EXERCISE DETAILS: Copy out the data exactly, leaving the pictures behind.
==============================
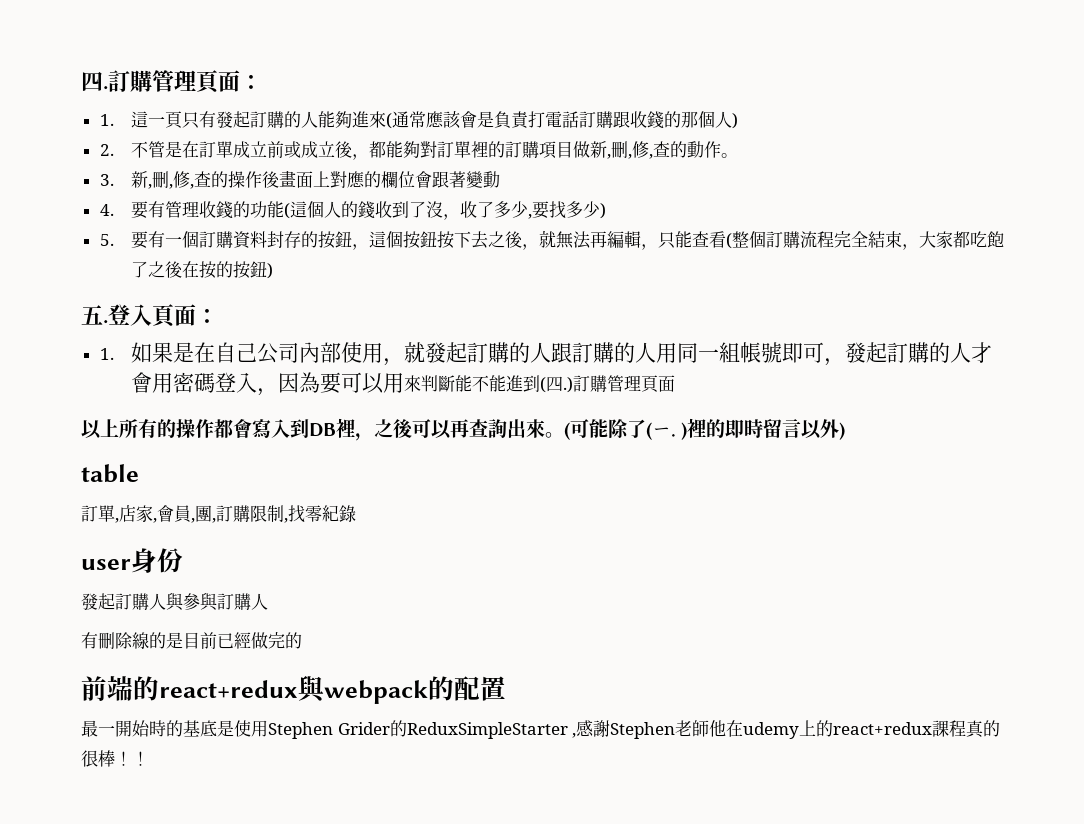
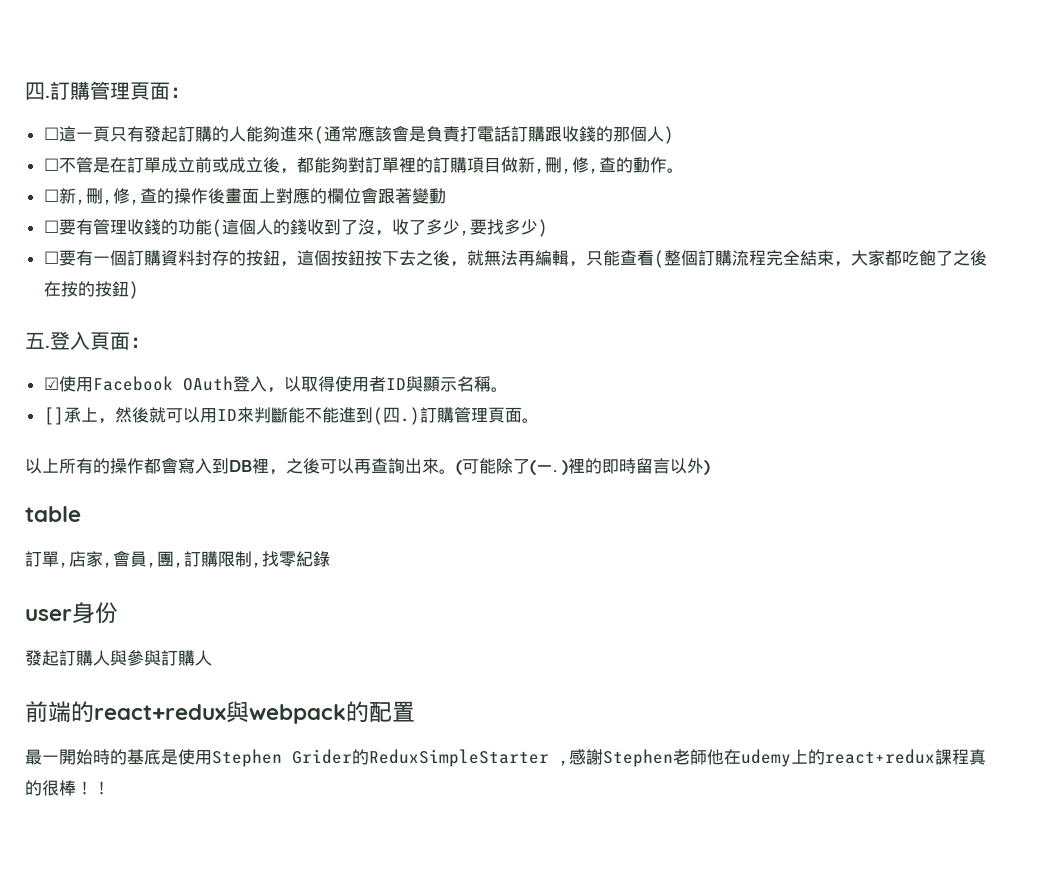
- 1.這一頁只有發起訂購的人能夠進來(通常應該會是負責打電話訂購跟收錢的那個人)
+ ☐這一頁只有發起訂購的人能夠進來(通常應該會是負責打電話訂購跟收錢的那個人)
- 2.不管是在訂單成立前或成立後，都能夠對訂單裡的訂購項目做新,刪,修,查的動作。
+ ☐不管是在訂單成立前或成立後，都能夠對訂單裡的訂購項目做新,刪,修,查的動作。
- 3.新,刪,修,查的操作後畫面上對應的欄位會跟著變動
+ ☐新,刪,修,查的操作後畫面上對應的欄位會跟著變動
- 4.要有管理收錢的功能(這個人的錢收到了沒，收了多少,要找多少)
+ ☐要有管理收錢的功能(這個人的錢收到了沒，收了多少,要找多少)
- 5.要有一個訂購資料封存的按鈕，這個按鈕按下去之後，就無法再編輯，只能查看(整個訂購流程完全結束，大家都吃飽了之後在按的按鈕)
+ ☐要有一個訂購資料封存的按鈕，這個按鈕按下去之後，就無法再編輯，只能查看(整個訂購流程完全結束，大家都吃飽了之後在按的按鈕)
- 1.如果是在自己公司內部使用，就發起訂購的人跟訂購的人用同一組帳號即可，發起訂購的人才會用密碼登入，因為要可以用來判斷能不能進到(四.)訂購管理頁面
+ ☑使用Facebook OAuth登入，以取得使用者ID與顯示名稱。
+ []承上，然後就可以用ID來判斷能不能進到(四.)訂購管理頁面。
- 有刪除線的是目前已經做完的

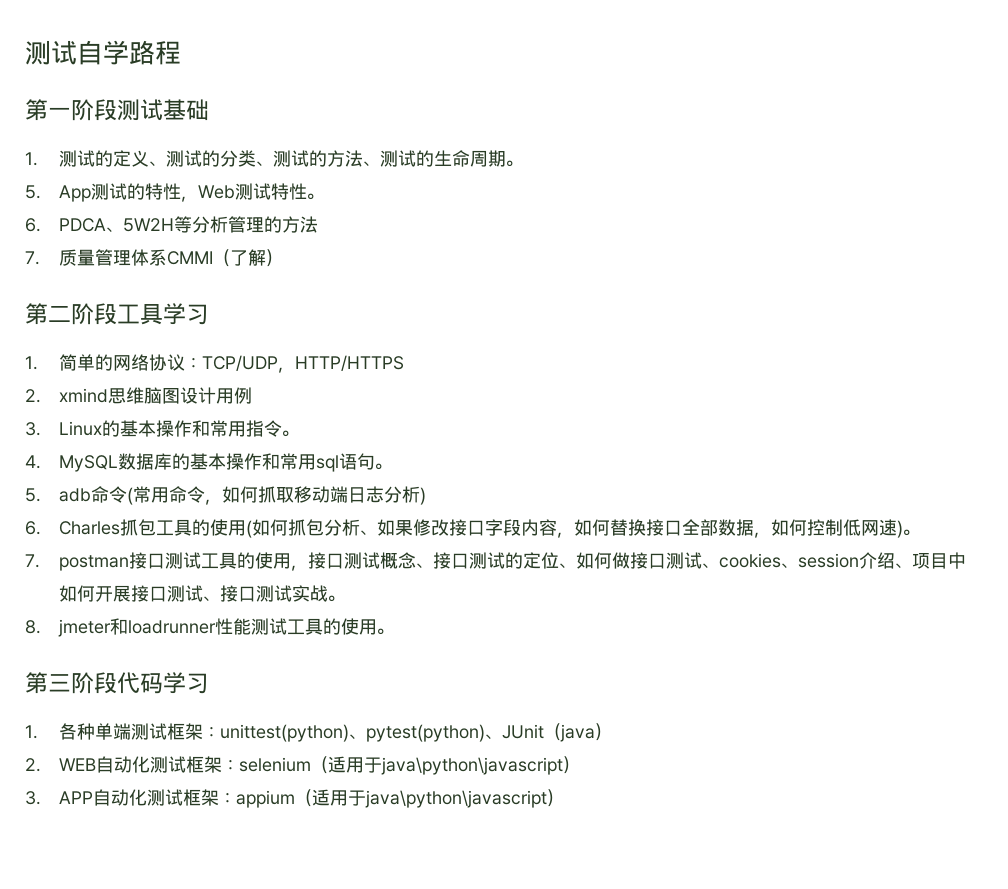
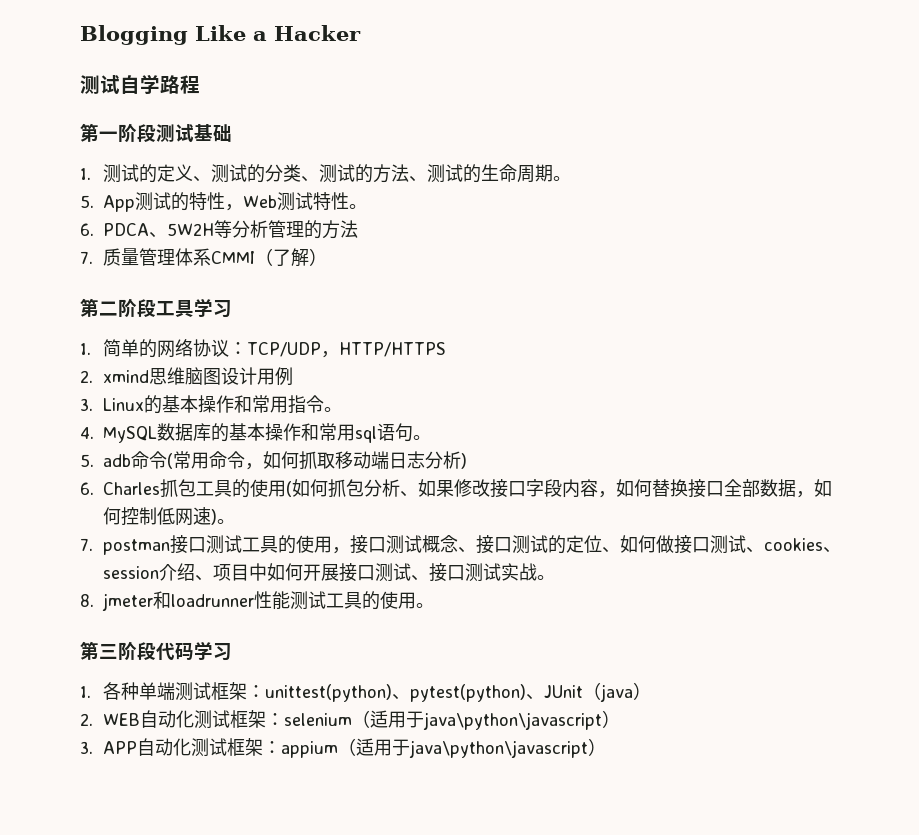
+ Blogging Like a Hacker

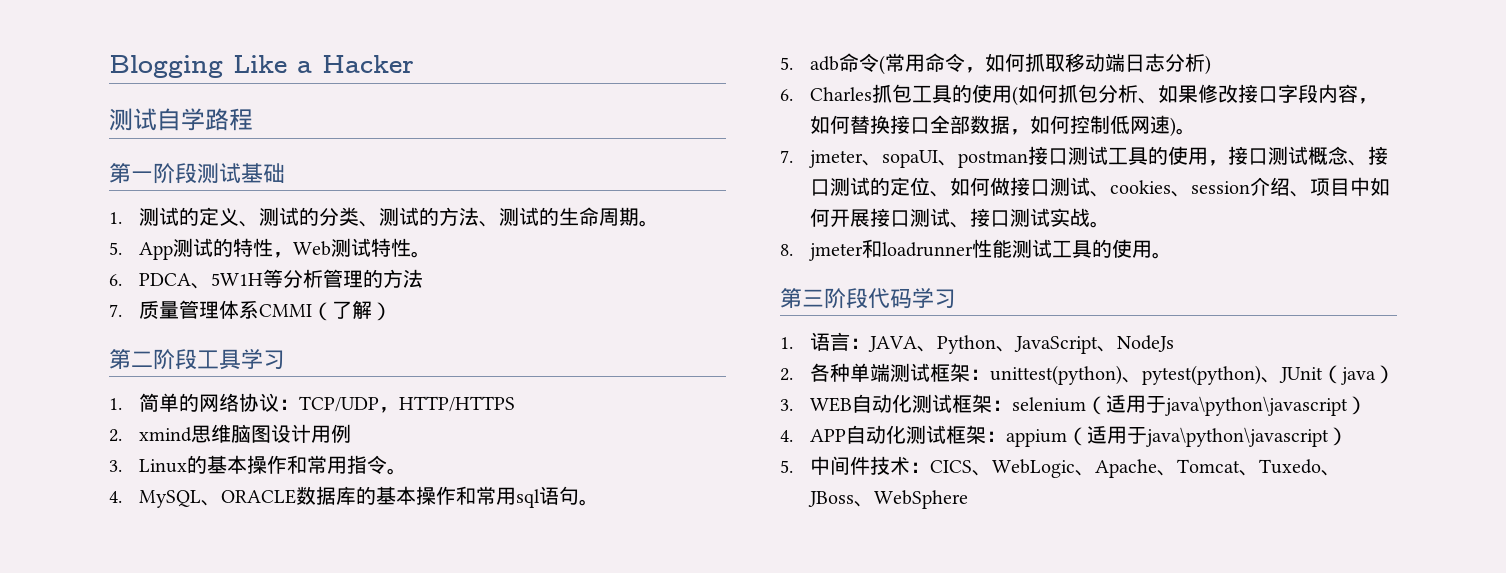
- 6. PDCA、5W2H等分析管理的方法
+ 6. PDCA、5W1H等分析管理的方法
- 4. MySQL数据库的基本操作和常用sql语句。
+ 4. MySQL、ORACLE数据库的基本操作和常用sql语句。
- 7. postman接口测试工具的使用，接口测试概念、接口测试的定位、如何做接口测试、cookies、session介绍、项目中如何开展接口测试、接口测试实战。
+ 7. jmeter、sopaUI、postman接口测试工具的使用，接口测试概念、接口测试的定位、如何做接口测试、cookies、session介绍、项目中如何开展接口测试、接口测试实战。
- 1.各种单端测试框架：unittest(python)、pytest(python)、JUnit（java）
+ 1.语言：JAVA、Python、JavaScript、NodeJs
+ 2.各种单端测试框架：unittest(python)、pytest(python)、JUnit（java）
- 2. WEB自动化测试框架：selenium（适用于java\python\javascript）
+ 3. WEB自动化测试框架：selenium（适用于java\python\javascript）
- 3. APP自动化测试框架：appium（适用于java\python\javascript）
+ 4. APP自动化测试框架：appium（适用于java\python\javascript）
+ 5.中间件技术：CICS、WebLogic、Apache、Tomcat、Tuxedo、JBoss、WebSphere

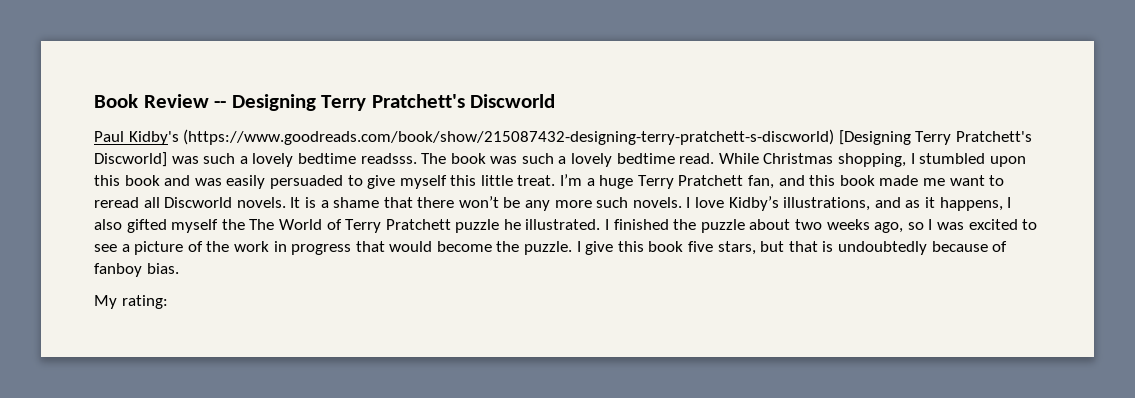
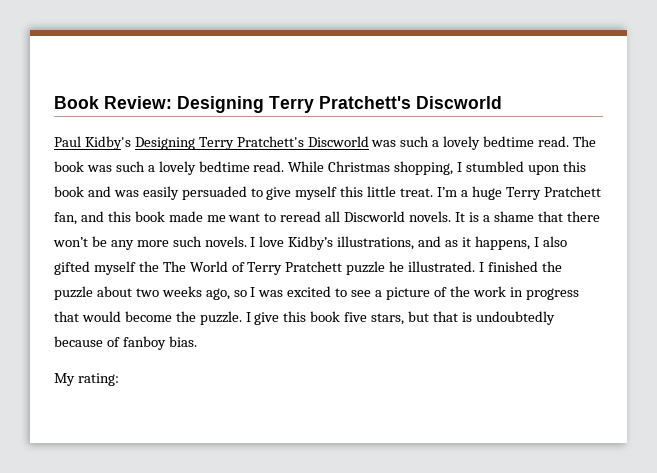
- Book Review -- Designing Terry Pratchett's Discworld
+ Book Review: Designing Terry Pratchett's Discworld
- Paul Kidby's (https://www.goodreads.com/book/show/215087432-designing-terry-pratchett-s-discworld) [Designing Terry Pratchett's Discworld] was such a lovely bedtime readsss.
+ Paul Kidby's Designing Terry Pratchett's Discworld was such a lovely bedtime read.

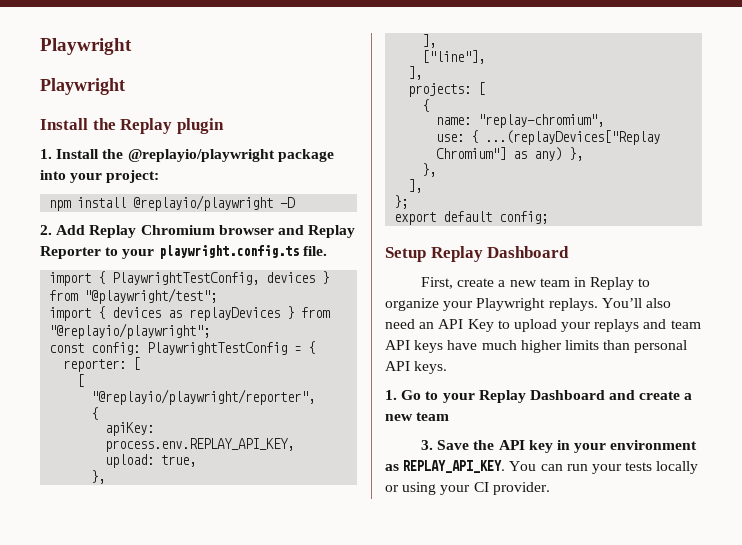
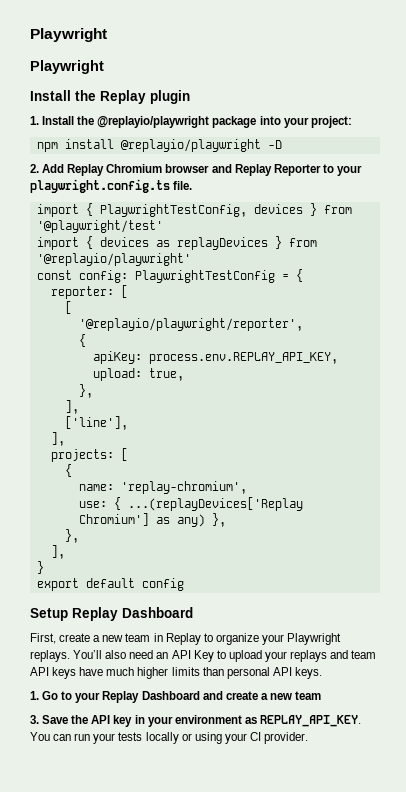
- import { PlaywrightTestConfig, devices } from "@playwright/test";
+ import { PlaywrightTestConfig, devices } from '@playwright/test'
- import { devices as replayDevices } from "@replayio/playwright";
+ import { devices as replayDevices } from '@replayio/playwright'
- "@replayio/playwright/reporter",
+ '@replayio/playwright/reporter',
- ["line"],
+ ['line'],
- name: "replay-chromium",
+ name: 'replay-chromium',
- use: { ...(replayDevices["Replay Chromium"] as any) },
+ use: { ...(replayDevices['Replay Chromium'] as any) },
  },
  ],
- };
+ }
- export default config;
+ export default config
==============================
ANSWER FOR THIS EXERCISE:
- 1.這一頁只有發起訂購的人能夠進來(通常應該會是負責打電話訂購跟收錢的那個人)
+ ☐這一頁只有發起訂購的人能夠進來(通常應該會是負責打電話訂購跟收錢的那個人)
- 2.不管是在訂單成立前或成立後，都能夠對訂單裡的訂購項目做新,刪,修,查的動作。
+ ☐不管是在訂單成立前或成立後，都能夠對訂單裡的訂購項目做新,刪,修,查的動作。
- 3.新,刪,修,查的操作後畫面上對應的欄位會跟著變動
+ ☐新,刪,修,查的操作後畫面上對應的欄位會跟著變動
- 4.要有管理收錢的功能(這個人的錢收到了沒，收了多少,要找多少)
+ ☐要有管理收錢的功能(這個人的錢收到了沒，收了多少,要找多少)
- 5.要有一個訂購資料封存的按鈕，這個按鈕按下去之後，就無法再編輯，只能查看(整個訂購流程完全結束，大家都吃飽了之後在按的按鈕)
+ ☐要有一個訂購資料封存的按鈕，這個按鈕按下去之後，就無法再編輯，只能查看(整個訂購流程完全結束，大家都吃飽了之後在按的按鈕)
- 1.如果是在自己公司內部使用，就發起訂購的人跟訂購的人用同一組帳號即可，發起訂購的人才會用密碼登入，因為要可以用來判斷能不能進到(四.)訂購管理頁面
+ ☑使用Facebook OAuth登入，以取得使用者ID與顯示名稱。
+ []承上，然後就可以用ID來判斷能不能進到(四.)訂購管理頁面。
- 有刪除線的是目前已經做完的

+ Blogging Like a Hacker

- 6. PDCA、5W2H等分析管理的方法
+ 6. PDCA、5W1H等分析管理的方法
- 4. MySQL数据库的基本操作和常用sql语句。
+ 4. MySQL、ORACLE数据库的基本操作和常用sql语句。
- 7. postman接口测试工具的使用，接口测试概念、接口测试的定位、如何做接口测试、cookies、session介绍、项目中如何开展接口测试、接口测试实战。
+ 7. jmeter、sopaUI、postman接口测试工具的使用，接口测试概念、接口测试的定位、如何做接口测试、cookies、session介绍、项目中如何开展接口测试、接口测试实战。
- 1.各种单端测试框架：unittest(python)、pytest(python)、JUnit（java）
+ 1.语言：JAVA、Python、JavaScript、NodeJs
+ 2.各种单端测试框架：unittest(python)、pytest(python)、JUnit（java）
- 2. WEB自动化测试框架：selenium（适用于java\python\javascript）
+ 3. WEB自动化测试框架：selenium（适用于java\python\javascript）
- 3. APP自动化测试框架：appium（适用于java\python\javascript）
+ 4. APP自动化测试框架：appium（适用于java\python\javascript）
+ 5.中间件技术：CICS、WebLogic、Apache、Tomcat、Tuxedo、JBoss、WebSphere

- Book Review -- Designing Terry Pratchett's Discworld
+ Book Review: Designing Terry Pratchett's Discworld
- Paul Kidby's (https://www.goodreads.com/book/show/215087432-designing-terry-pratchett-s-discworld) [Designing Terry Pratchett's Discworld] was such a lovely bedtime readsss.
+ Paul Kidby's Designing Terry Pratchett's Discworld was such a lovely bedtime read.

- import { PlaywrightTestConfig, devices } from "@playwright/test";
+ import { PlaywrightTestConfig, devices } from '@playwright/test'
- import { devices as replayDevices } from "@replayio/playwright";
+ import { devices as replayDevices } from '@replayio/playwright'
- "@replayio/playwright/reporter",
+ '@replayio/playwright/reporter',
- ["line"],
+ ['line'],
- name: "replay-chromium",
+ name: 'replay-chromium',
- use: { ...(replayDevices["Replay Chromium"] as any) },
+ use: { ...(replayDevices['Replay Chromium'] as any) },
  },
  ],
- };
+ }
- export default config;
+ export default config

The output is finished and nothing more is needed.